Over two-thirds of the UK’s hospitality sector are set to reduce their workforce due to forthcoming tax amendments scheduled for April, industry bodies have disclosed, urging the government to consider postponing these changes.
A comprehensive survey conducted among pubs, bars, restaurants, and hotels revealed that 70% anticipate a need to diminish their staff numbers in response to the escalating costs and a decrease in rates relief outlined in the previous autumn’s budget.
Representative organisations including the British Beer and Pub Association, the British Institute of Innkeeping, Hospitality Ulster, and UKHospitality have reported that 60% of businesses intend to halt planned investments owing to the heightened financial burdens.
These industry associations are pressing the government to defer the adjustments to employer national insurance contributions (NICs), to mitigate immediate detrimental effects on investment and employment, thereby supporting the sector’s ongoing contribution to the economy.
The government, in its budget announcement last October, declared that from April, employer NICs would increase to 15%, alongside a reduction in the earnings threshold for these contributions from £9,100 to £5,000. Additionally, the national minimum wage is set to rise by 6.7%, reaching £12.21 per hour.
Expected to generate £25bn annually, these measures aim to rejuvenate underfunded public services. However, they have faced opposition from significant business entities, including those in retail and hospitality, who argue that these changes will necessitate job cuts and price increases.
“At a time when the hospitality sector plays a crucial role in driving economic growth, the last thing needed is for the government to impose additional costs that hinder employment and growth opportunities,” stated the trade bodies.

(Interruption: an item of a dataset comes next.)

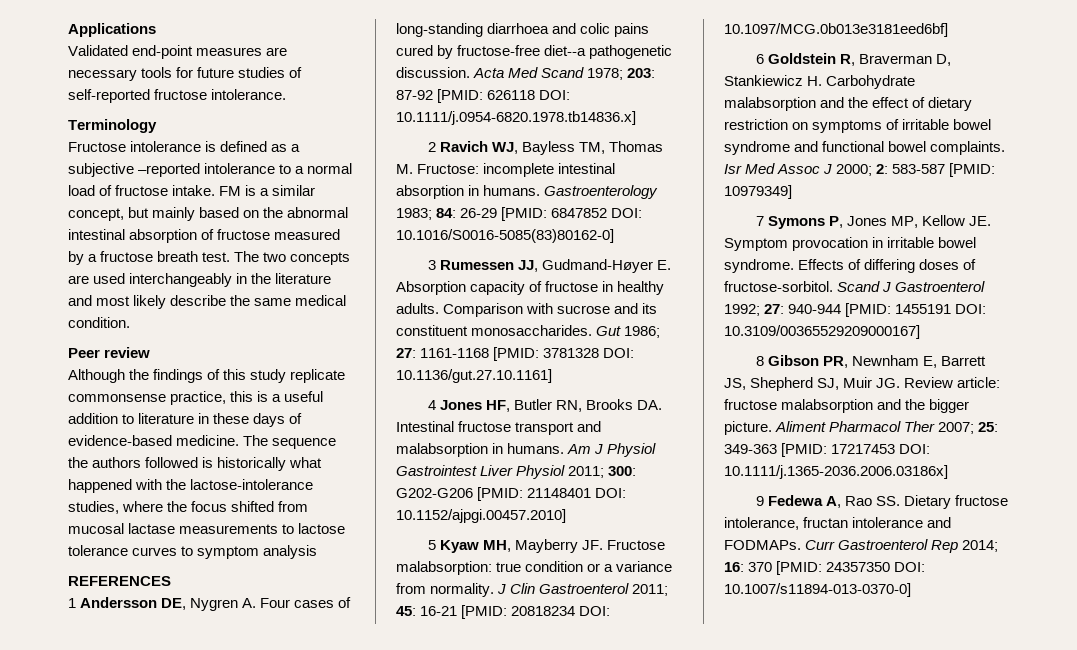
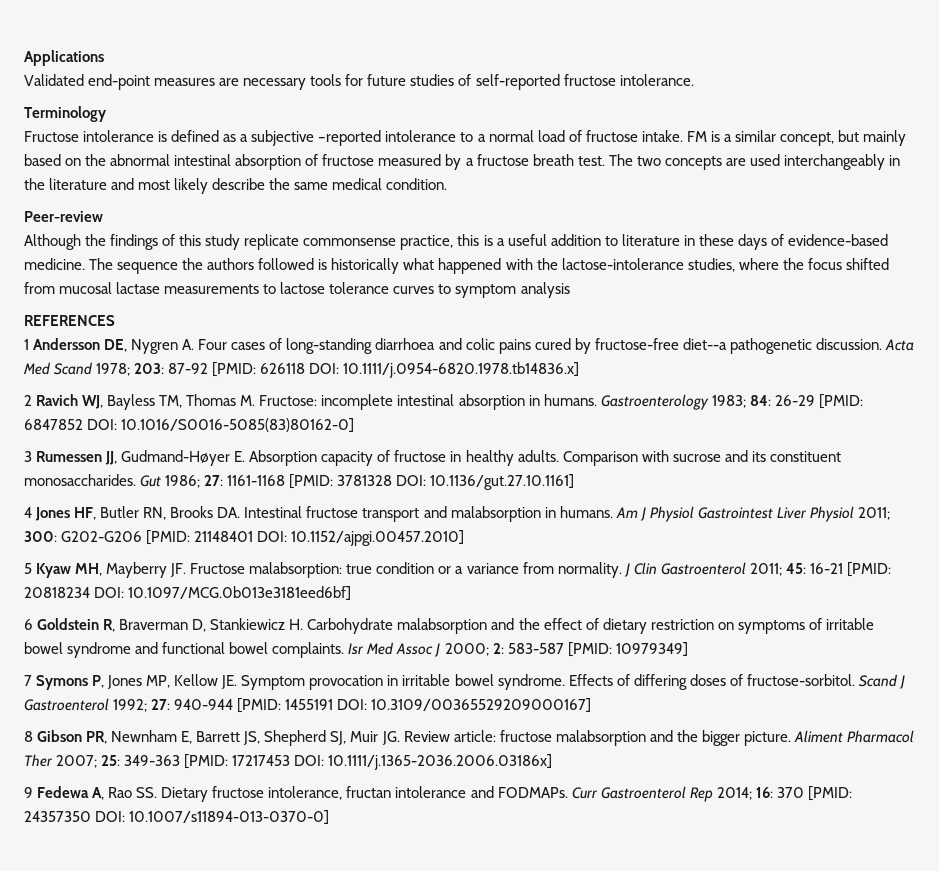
- Peer review
+ Peer-review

They further highlighted that failing to delay the NICs changes would adversely affect communities, employees, and supply chains, with potential consequences including diminished earnings, job losses, reduced operating hours, and in some instances, business closures, undermining vital community centres that boost local economies and employment.
In January, almost a third (29%) of the surveyed businesses—representing over 8,000 venues—reported they would need to reduce operating hours due to increased costs, and a quarter disclosed they were operating without any cash reserves, marking a 6% increase from the previous quarter.
Additionally, 15% of respondents indicated they might need to shut down at least one site to remain operational.
This cautionary note coincides with other research indicating a significant rise in the average UK salary to nearly £41,000 in January, driven by substantial increases across various sectors, including manufacturing, maintenance, and retail.
Despite a drop in job vacancies to just under 830,000 in January—the lowest for this month since 2021—average salaries continue to climb, reflecting heightened competition for skilled workers across key industries.